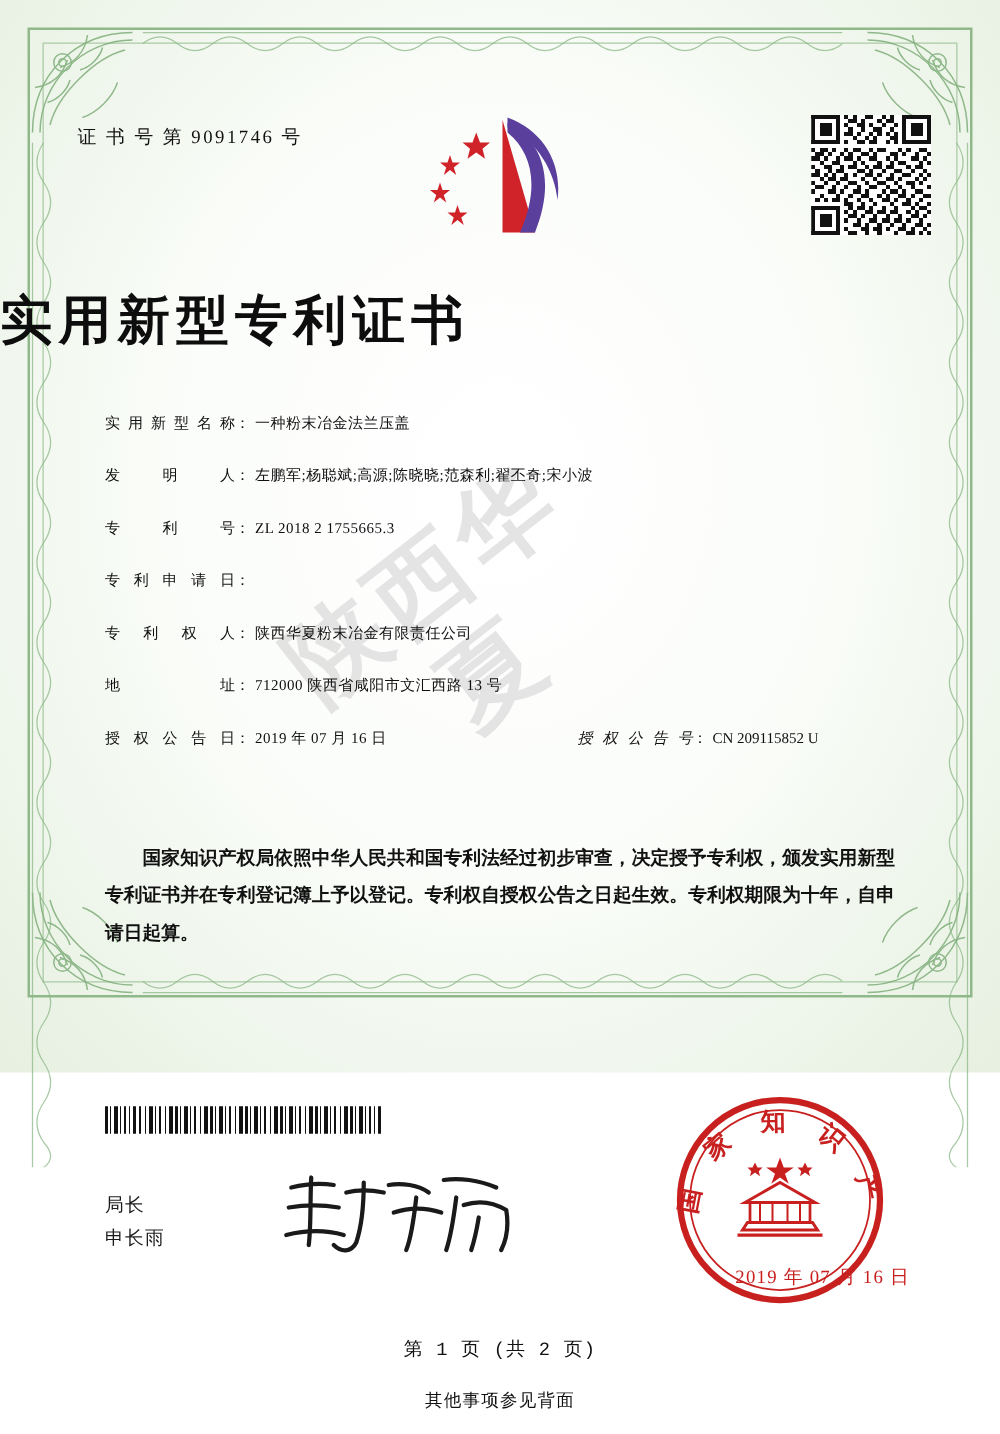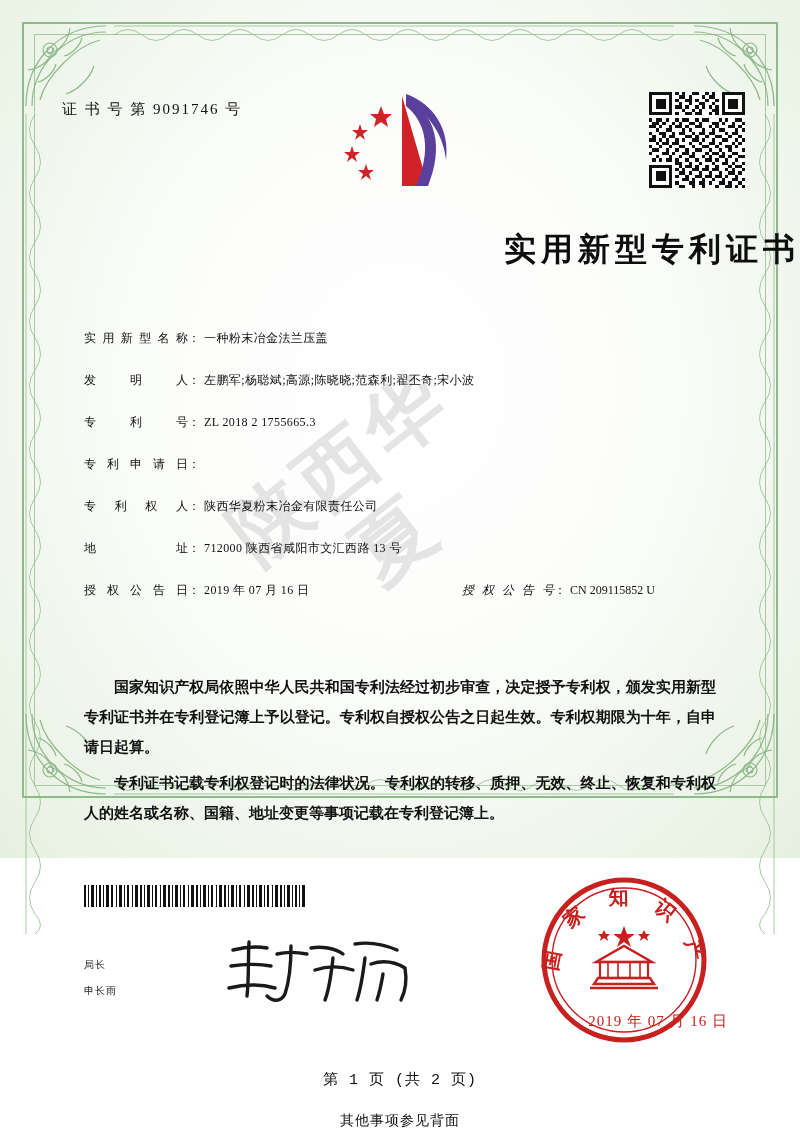--- a/index.html
+++ b/index.html
@@ -97,22 +97,22 @@
     right: 55px;
     top: 92px;
     width: 96px;
     height: 96px;
   }
 
   .title {
     position: absolute;
     left: 0; right: 0;
     top: 228px;
-    text-align: right;
-    font-size: 32px;
+    text-align: left;
+    font-size: 42px;
     font-weight: bold;
     letter-spacing: 5px;
     color: #0d0d0d;
     font-family: "DejaVu Serif", "Liberation Serif", serif;
   }
 
   
   .fields {
     position: absolute;
     left: 84px;
@@ -200,21 +200,21 @@
     top: 885px;
     width: 222px;
     height: 22px;
   }
 
   
   .sig-label {
     position: absolute;
     left: 84px;
     top: 952px;
-    font-size: 10px;
+    font-size: 15px;
     line-height: 26px;
     letter-spacing: 1px;
   }
   .sig-script {
     position: absolute;
     left: 215px;
     top: 930px;
     width: 210px;
     height: 80px;
   }
@@ -637,21 +637,20 @@
       <span class="colon">：</span>
       <span class="value">2019 年 07 月 16 日</span>
       <span class="label2">授权公告号</span>
       <span class="colon">：</span>
       <span class="value2">CN 209115852 U</span>
     </div>
   </div>
 
   <div class="paras">
     <p>国家知识产权局依照中华人民共和国专利法经过初步审查，决定授予专利权，颁发实用新型专利证书并在专利登记簿上予以登记。专利权自授权公告之日起生效。专利权期限为十年，自申请日起算。</p>
-    <p>专利证书记载专利权登记时的法律状况。专利权的转移、质押、无效、终止、恢复和专利权人的姓名或名称、国籍、地址变更等事项记载在专利登记簿上。</p>
   </div>
 
   <svg class="barcode" viewBox="0 0 222 22" shape-rendering="crispEdges">
     <g fill="#111">
       <rect x="0" y="0" width="2" height="22"></rect>
         <rect x="4" y="0" width="1" height="22"></rect>
       <rect x="7" y="0" width="3" height="22"></rect>
         <rect x="12" y="0" width="1" height="22"></rect>
       <rect x="15" y="0" width="2" height="22"></rect>
         <rect x="19" y="0" width="1" height="22"></rect>

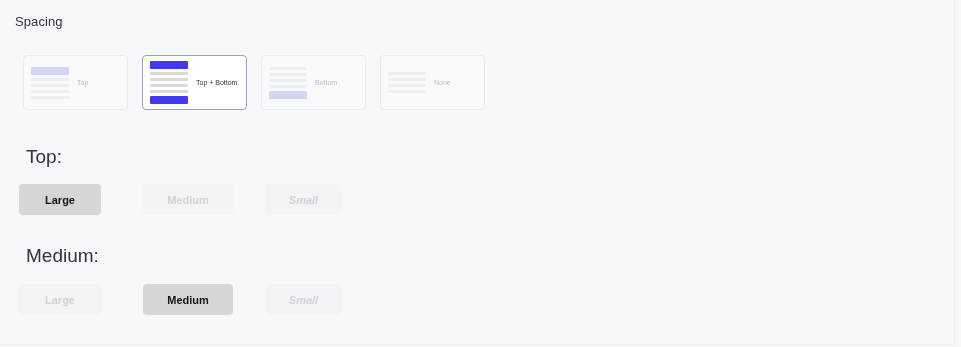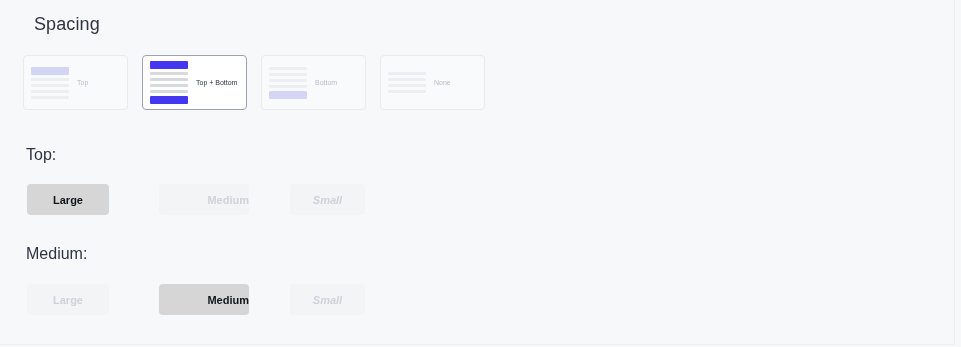--- a/index.html
+++ b/index.html
@@ -21,24 +21,23 @@
     height: 345px;
     background: #f7f8fa;
     border-right: 1px solid #eceef1;
     border-bottom: 1px solid #eceef1;
     box-sizing: border-box;
   }
   .section-title {
     position: absolute;
     left: 15px;
     top: 14px;
-    font-size: 18px;
+    font-size: 13px;
     color: #2e3440;
     letter-spacing: 0.1px;
-    margin-left: 19px;
   }
 
   
   .cards {
     position: absolute;
     left: 23px;
     top: 55px;
     display: flex;
     gap: 14px;
   }
@@ -87,31 +86,30 @@
     white-space: nowrap;
   }
   .card.selected .card-label {
     color: #2e3440;
   }
 
   
   .row-label {
     position: absolute;
     left: 26px;
-    font-size: 16px;
+    font-size: 19px;
     color: #2e3440;
   }
   .row-label.top-label { top: 146px; }
   .row-label.bottom-label { top: 245px; }
 
   .btn-row {
     position: absolute;
-    left: 27px;
-    display: flex;
-    gap: 8px;
+    left: 19px;
+    display: flex;
   }
   .btn-row.top-row { top: 184px; }
   .btn-row.bottom-row { top: 284px; }
 
   .seg-btn {
     height: 31px;
     border: none;
     border-radius: 4px;
     background: #f3f4f6;
     color: #cfd2d8;
@@ -119,21 +117,21 @@
     font-family: "Liberation Sans", sans-serif;
     font-weight: bold;
     cursor: pointer;
     padding: 0;
   }
   .seg-btn.active {
     background: #d6d6d6;
     color: #13151a;
   }
   .btn-large  { width: 82px; margin-right: 42px; }
-  .btn-medium { width: 90px; margin-right: 33px; text-align: right; }
+  .btn-medium { width: 90px; margin-right: 33px; }
   .btn-small  { width: 75px; font-style: italic; }
 </style>
 </head>
 <body>
 
 <div class="panel">
 
   <div class="section-title">Spacing</div>
 
   <div class="cards">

(TASK STATEMENT)
In the copy, include every line of the records exactly and none of the images.

(REPLY TO THE TASK)
--- a/index.html
+++ b/index.html
@@ -97,22 +97,22 @@
     right: 55px;
     top: 92px;
     width: 96px;
     height: 96px;
   }
 
   .title {
     position: absolute;
     left: 0; right: 0;
     top: 228px;
-    text-align: right;
-    font-size: 32px;
+    text-align: left;
+    font-size: 42px;
     font-weight: bold;
     letter-spacing: 5px;
     color: #0d0d0d;
     font-family: "DejaVu Serif", "Liberation Serif", serif;
   }
 
   
   .fields {
     position: absolute;
     left: 84px;
@@ -200,21 +200,21 @@
     top: 885px;
     width: 222px;
     height: 22px;
   }
 
   
   .sig-label {
     position: absolute;
     left: 84px;
     top: 952px;
-    font-size: 10px;
+    font-size: 15px;
     line-height: 26px;
     letter-spacing: 1px;
   }
   .sig-script {
     position: absolute;
     left: 215px;
     top: 930px;
     width: 210px;
     height: 80px;
   }
@@ -637,21 +637,20 @@
       <span class="colon">：</span>
       <span class="value">2019 年 07 月 16 日</span>
       <span class="label2">授权公告号</span>
       <span class="colon">：</span>
       <span class="value2">CN 209115852 U</span>
     </div>
   </div>
 
   <div class="paras">
     <p>国家知识产权局依照中华人民共和国专利法经过初步审查，决定授予专利权，颁发实用新型专利证书并在专利登记簿上予以登记。专利权自授权公告之日起生效。专利权期限为十年，自申请日起算。</p>
-    <p>专利证书记载专利权登记时的法律状况。专利权的转移、质押、无效、终止、恢复和专利权人的姓名或名称、国籍、地址变更等事项记载在专利登记簿上。</p>
   </div>
 
   <svg class="barcode" viewBox="0 0 222 22" shape-rendering="crispEdges">
     <g fill="#111">
       <rect x="0" y="0" width="2" height="22"></rect>
         <rect x="4" y="0" width="1" height="22"></rect>
       <rect x="7" y="0" width="3" height="22"></rect>
         <rect x="12" y="0" width="1" height="22"></rect>
       <rect x="15" y="0" width="2" height="22"></rect>
         <rect x="19" y="0" width="1" height="22"></rect>

--- a/index.html
+++ b/index.html
@@ -21,24 +21,23 @@
     height: 345px;
     background: #f7f8fa;
     border-right: 1px solid #eceef1;
     border-bottom: 1px solid #eceef1;
     box-sizing: border-box;
   }
   .section-title {
     position: absolute;
     left: 15px;
     top: 14px;
-    font-size: 18px;
+    font-size: 13px;
     color: #2e3440;
     letter-spacing: 0.1px;
-    margin-left: 19px;
   }
 
   
   .cards {
     position: absolute;
     left: 23px;
     top: 55px;
     display: flex;
     gap: 14px;
   }
@@ -87,31 +86,30 @@
     white-space: nowrap;
   }
   .card.selected .card-label {
     color: #2e3440;
   }
 
   
   .row-label {
     position: absolute;
     left: 26px;
-    font-size: 16px;
+    font-size: 19px;
     color: #2e3440;
   }
   .row-label.top-label { top: 146px; }
   .row-label.bottom-label { top: 245px; }
 
   .btn-row {
     position: absolute;
-    left: 27px;
-    display: flex;
-    gap: 8px;
+    left: 19px;
+    display: flex;
   }
   .btn-row.top-row { top: 184px; }
   .btn-row.bottom-row { top: 284px; }
 
   .seg-btn {
     height: 31px;
     border: none;
     border-radius: 4px;
     background: #f3f4f6;
     color: #cfd2d8;
@@ -119,21 +117,21 @@
     font-family: "Liberation Sans", sans-serif;
     font-weight: bold;
     cursor: pointer;
     padding: 0;
   }
   .seg-btn.active {
     background: #d6d6d6;
     color: #13151a;
   }
   .btn-large  { width: 82px; margin-right: 42px; }
-  .btn-medium { width: 90px; margin-right: 33px; text-align: right; }
+  .btn-medium { width: 90px; margin-right: 33px; }
   .btn-small  { width: 75px; font-style: italic; }
 </style>
 </head>
 <body>
 
 <div class="panel">
 
   <div class="section-title">Spacing</div>
 
   <div class="cards">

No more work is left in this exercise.